PGP is short for Pretty Good Privacy, a security program that enables users to communicate securely by decrypting and encrypting messages, authenticating messages through digital signatures, and encrypting files. It was one of the first freely available forms of public-key cryptography software.

PGP works by combining cryptography, data compression, and hashing techniques. It encrypts data so that users can share messages securely using private-key and public-key cryptography, as well as symmetric and asymmetric keys.

Is PGP the same as GPG?

No, PGP and Gnu Privacy Guard (GPG) are two separate programs designed to protect user communication. PGP began as freeware, which was copyrighted under the Gnu Public License. It was later upgraded and became a proprietary program using the RSA and IDEA encryption algorithms.
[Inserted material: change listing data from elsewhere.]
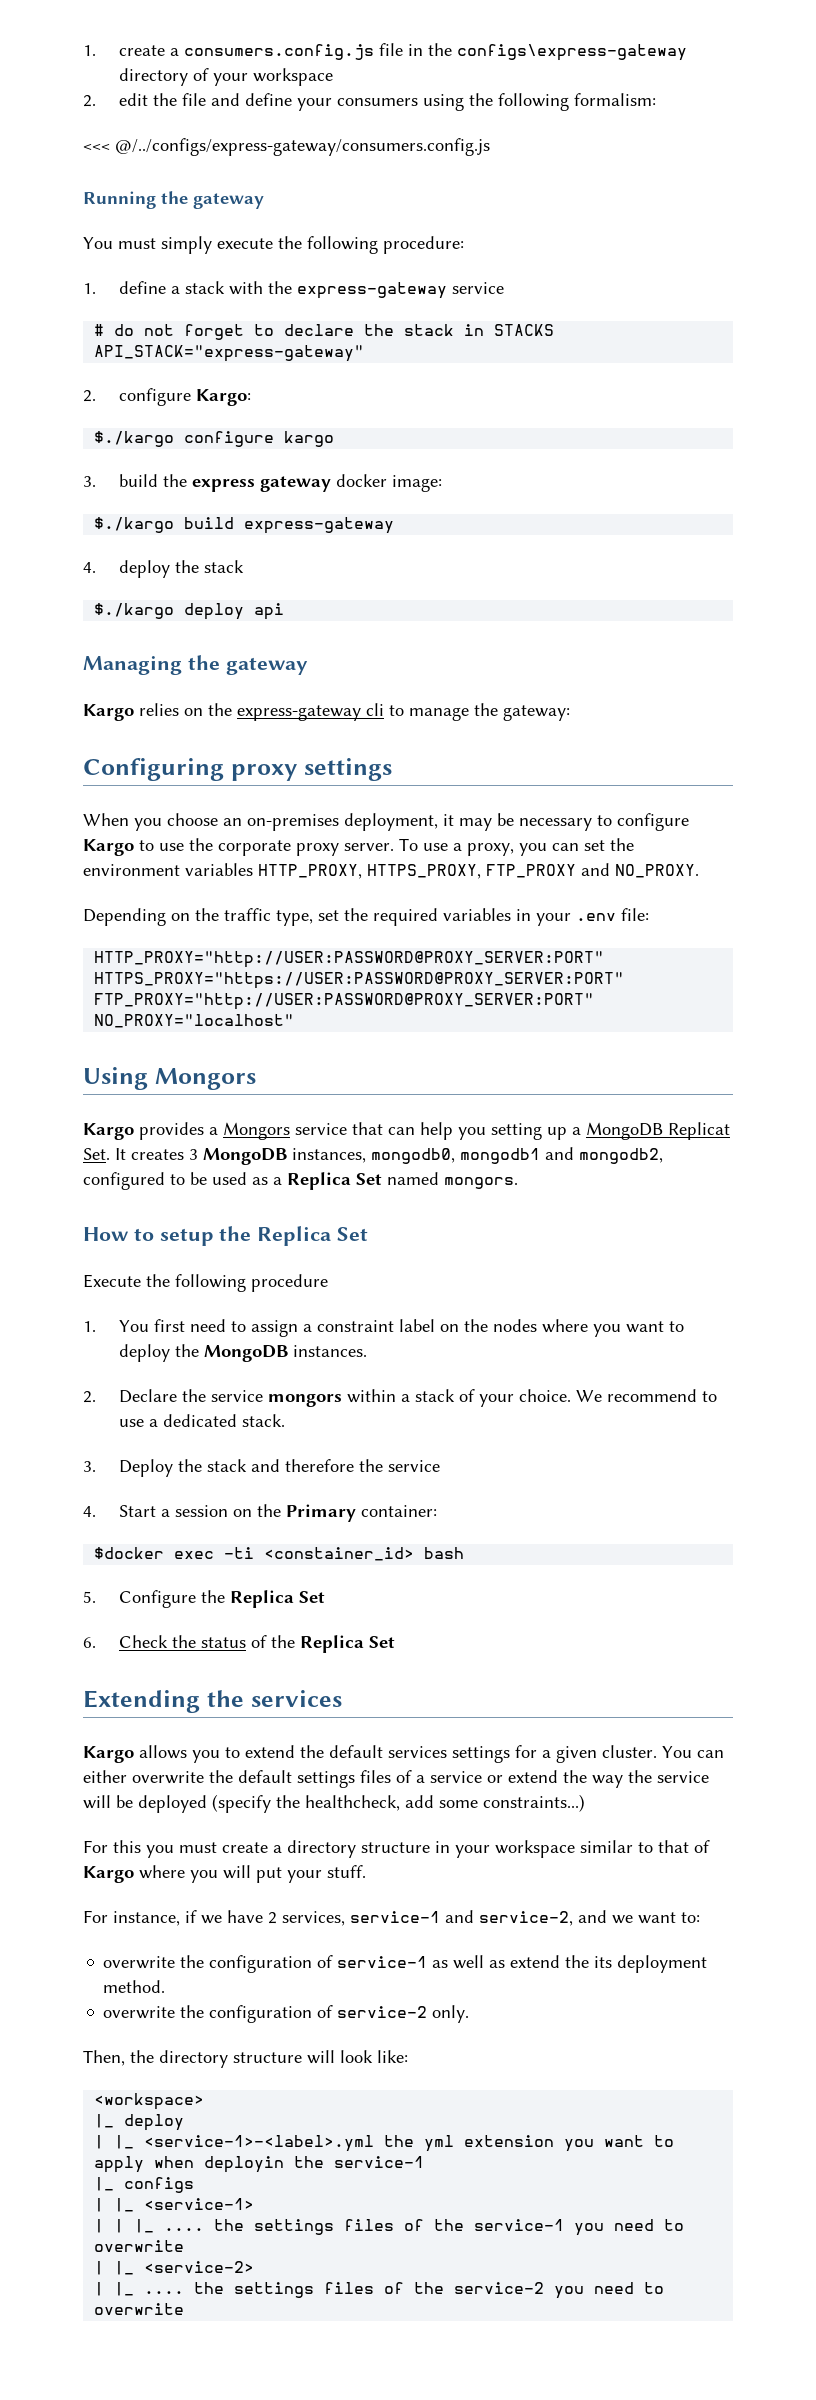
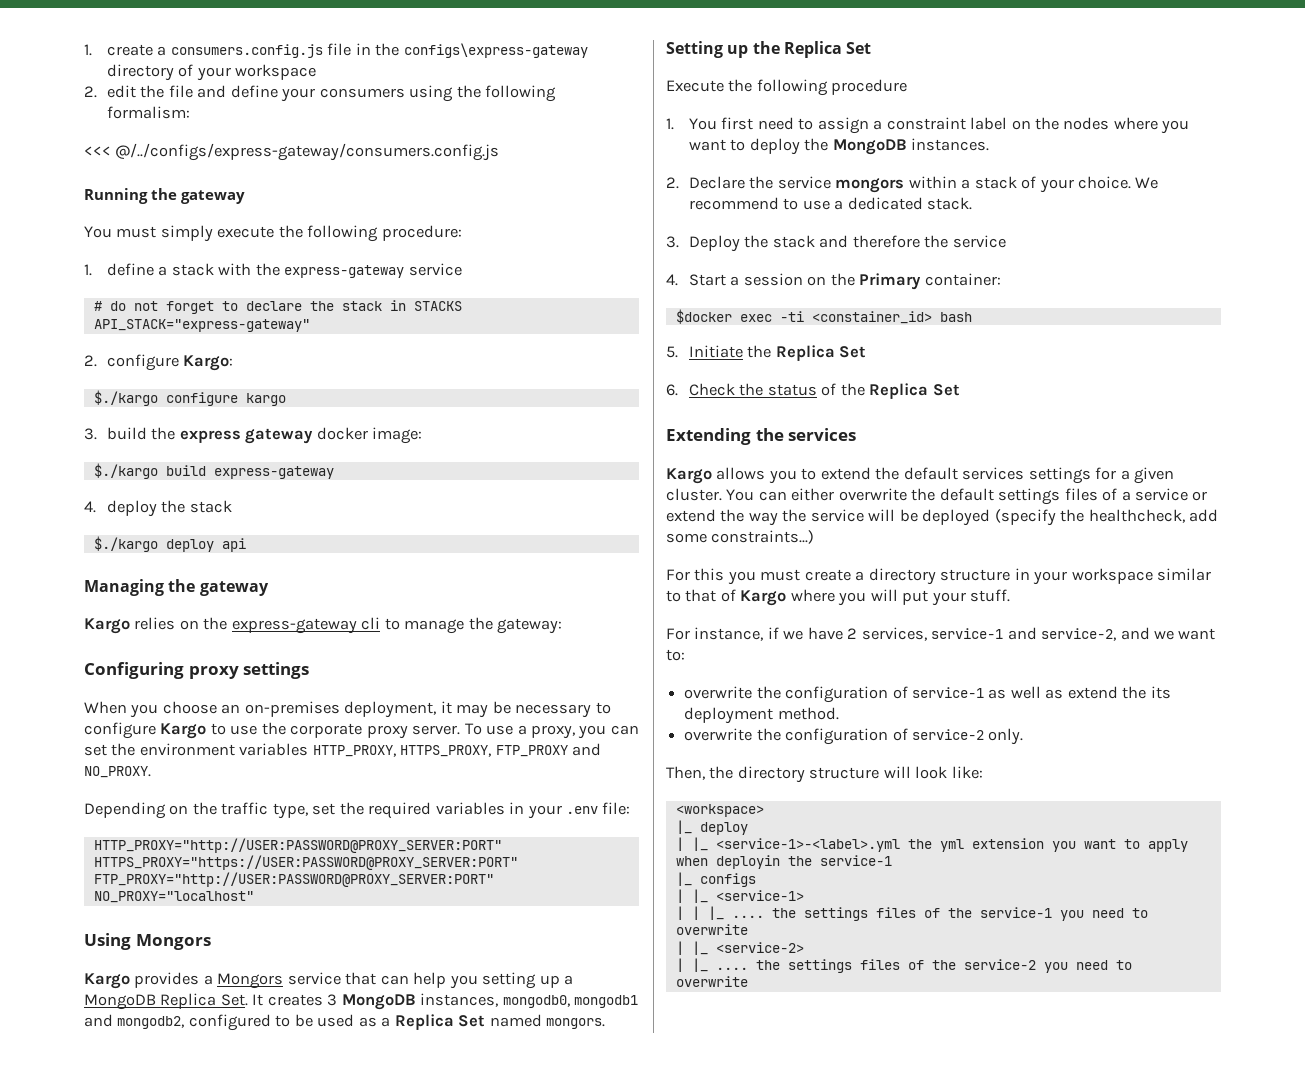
- Kargo provides a Mongors service that can help you setting up a MongoDB Replicat Set. It creates 3 MongoDB instances, mongodb0, mongodb1 and mongodb2, configured to be used as a Replica Set named mongors.
+ Kargo provides a Mongors service that can help you setting up a MongoDB Replica Set. It creates 3 MongoDB instances, mongodb0, mongodb1 and mongodb2, configured to be used as a Replica Set named mongors.
- How to setup the Replica Set
+ Setting up the Replica Set
- 5. Configure the Replica Set
+ 5. Initiate the Replica Set

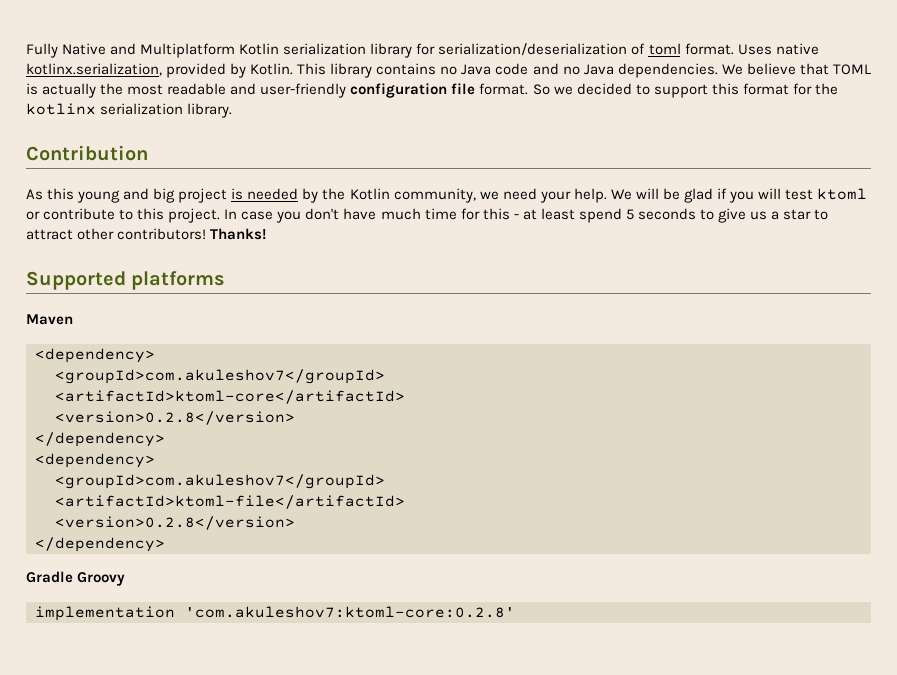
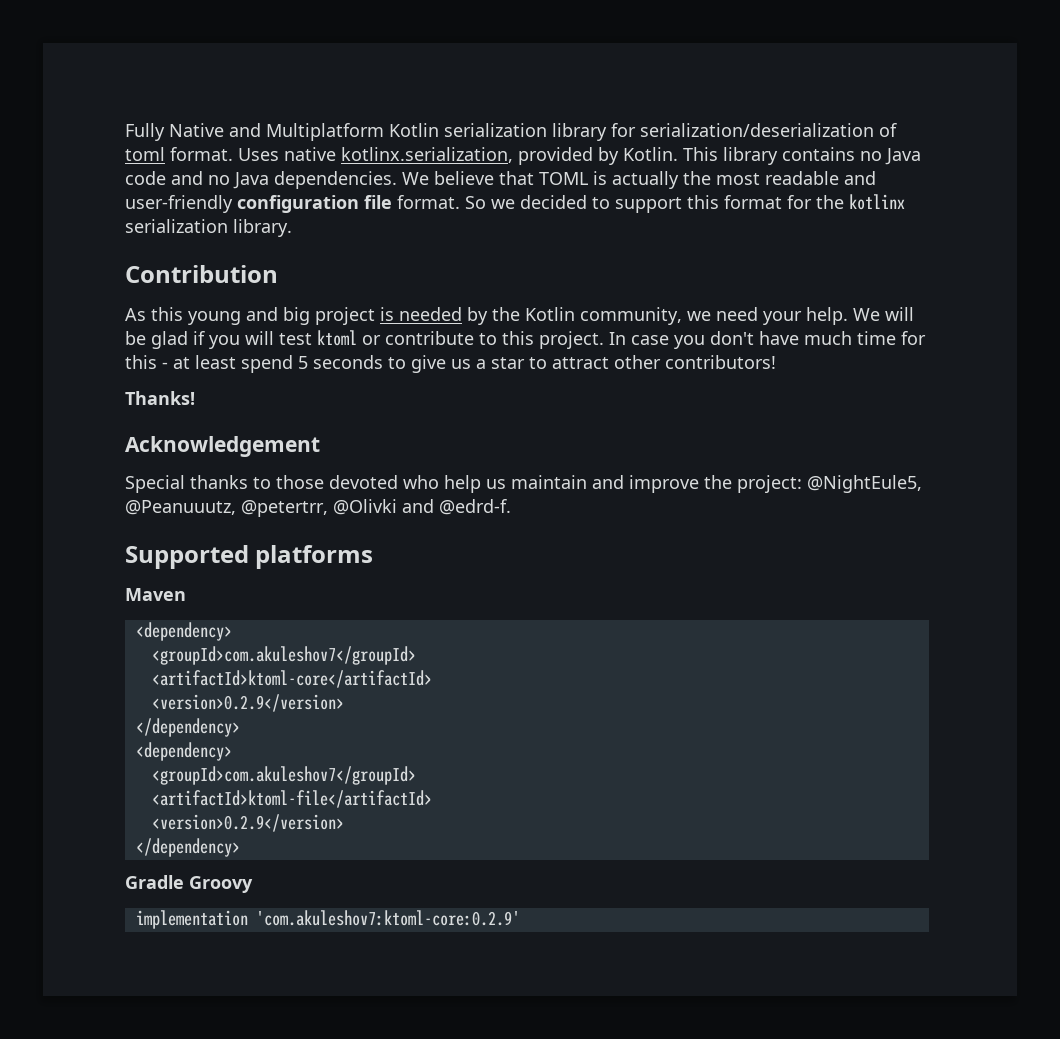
- In case you don't have much time for this - at least spend 5 seconds to give us a star to attract other contributors! Thanks!
+ In case you don't have much time for this - at least spend 5 seconds to give us a star to attract other contributors!
+ Thanks!
+ Acknowledgement
+ Special thanks to those devoted who help us maintain and improve the project: @NightEule5, @Peanuuutz, @petertrr, @Olivki and @edrd-f.
  <artifactId>ktoml-core</artifactId>
- <version>0.2.8</version>
+ <version>0.2.9</version>
  <artifactId>ktoml-file</artifactId>
- <version>0.2.8</version>
+ <version>0.2.9</version>
- implementation 'com.akuleshov7:ktoml-core:0.2.8'
+ implementation 'com.akuleshov7:ktoml-core:0.2.9'

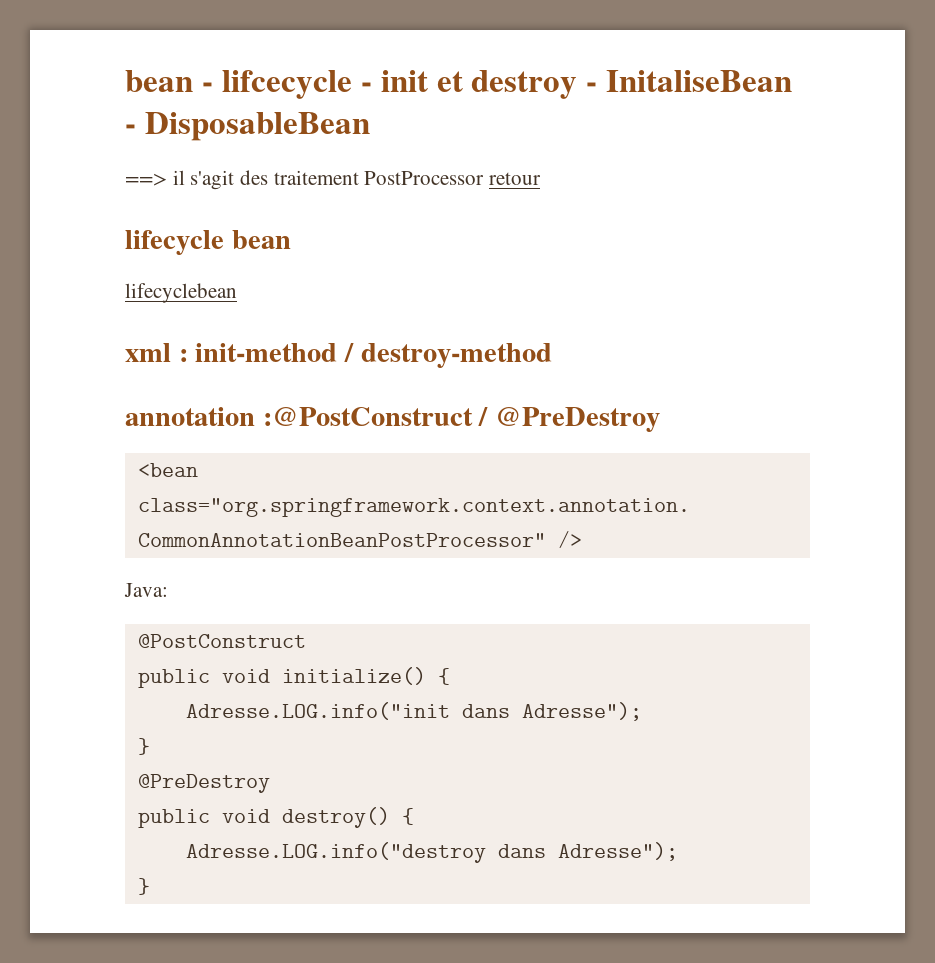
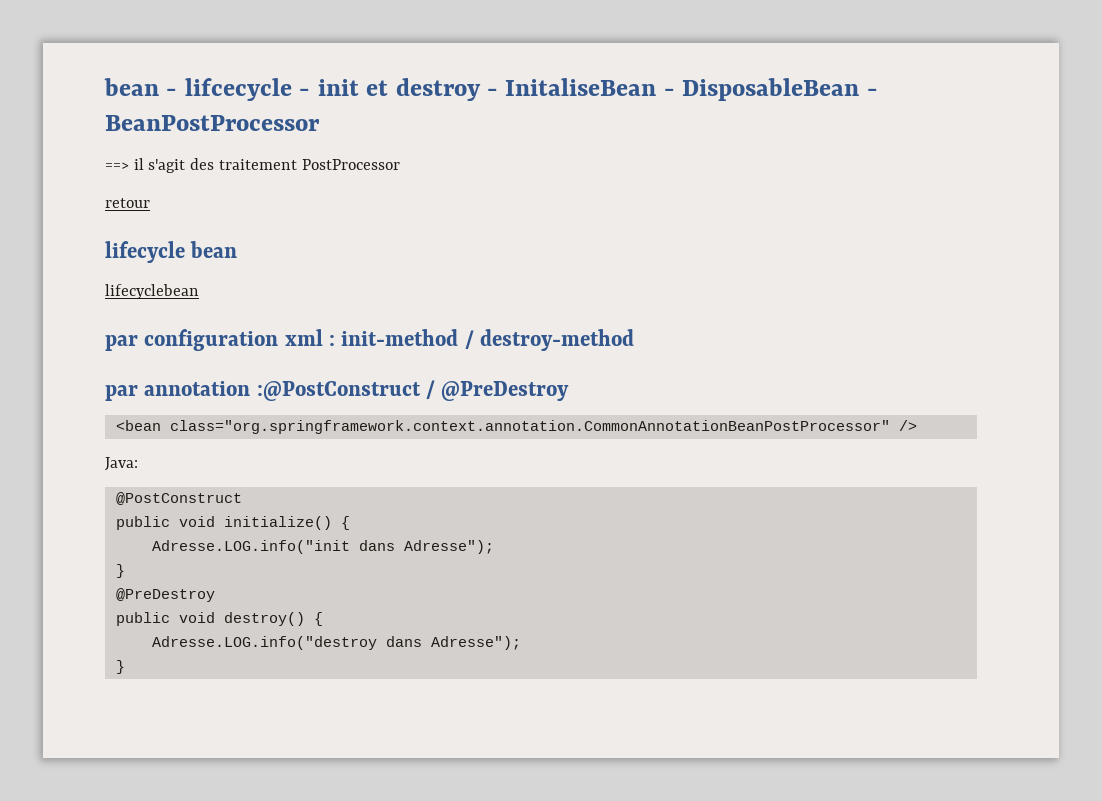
- bean - lifcecycle - init et destroy - InitaliseBean - DisposableBean
+ bean - lifcecycle - init et destroy - InitaliseBean - DisposableBean - BeanPostProcessor
- ==> il s'agit des traitement PostProcessor retour
+ ==> il s'agit des traitement PostProcessor
+ retour
- xml : init-method / destroy-method
+ par configuration xml : init-method / destroy-method
- annotation :@PostConstruct / @PreDestroy
+ par annotation :@PostConstruct / @PreDestroy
A free version of PGP is still available for personal use but cannot be used by organizations.

GPG is a rewrite and upgrade of PGP. It uses the Advanced Encryption Standard (AES) algorithm of the National Institute of Standards and Technology (NIST) rather than IDEA. This, combined with all algorithm data being documented and stored publicly by the OpenPGP Alliance, makes GPG royalty-free and free to use for both individuals and businesses.

How do I get a PGP key?

You can get a PGP key using a PGP program like GPG4WIN or through vendors that provide tools through the open-source solution OpenPGP, which is supported by the Internet Engineering Task Force (IETF). Download and run the application, then select the "Generate key now" button in the pop-up box. 

The software will ask for a name and email address, then enables the user to create a backup of their key and select a location to store the key. You may then need to register your public key, which enables other people to exchange messages with you.

How safe is PGP?

PGP is extremely safe, if used correctly and securely by individuals and organizations’ employees. The encryption method uses algorithms that are considered unbreakable and is one of the most secure ways to protect data and cloud systems. Protecting data with PGP makes it effectively impossible to be intercepted by hackers.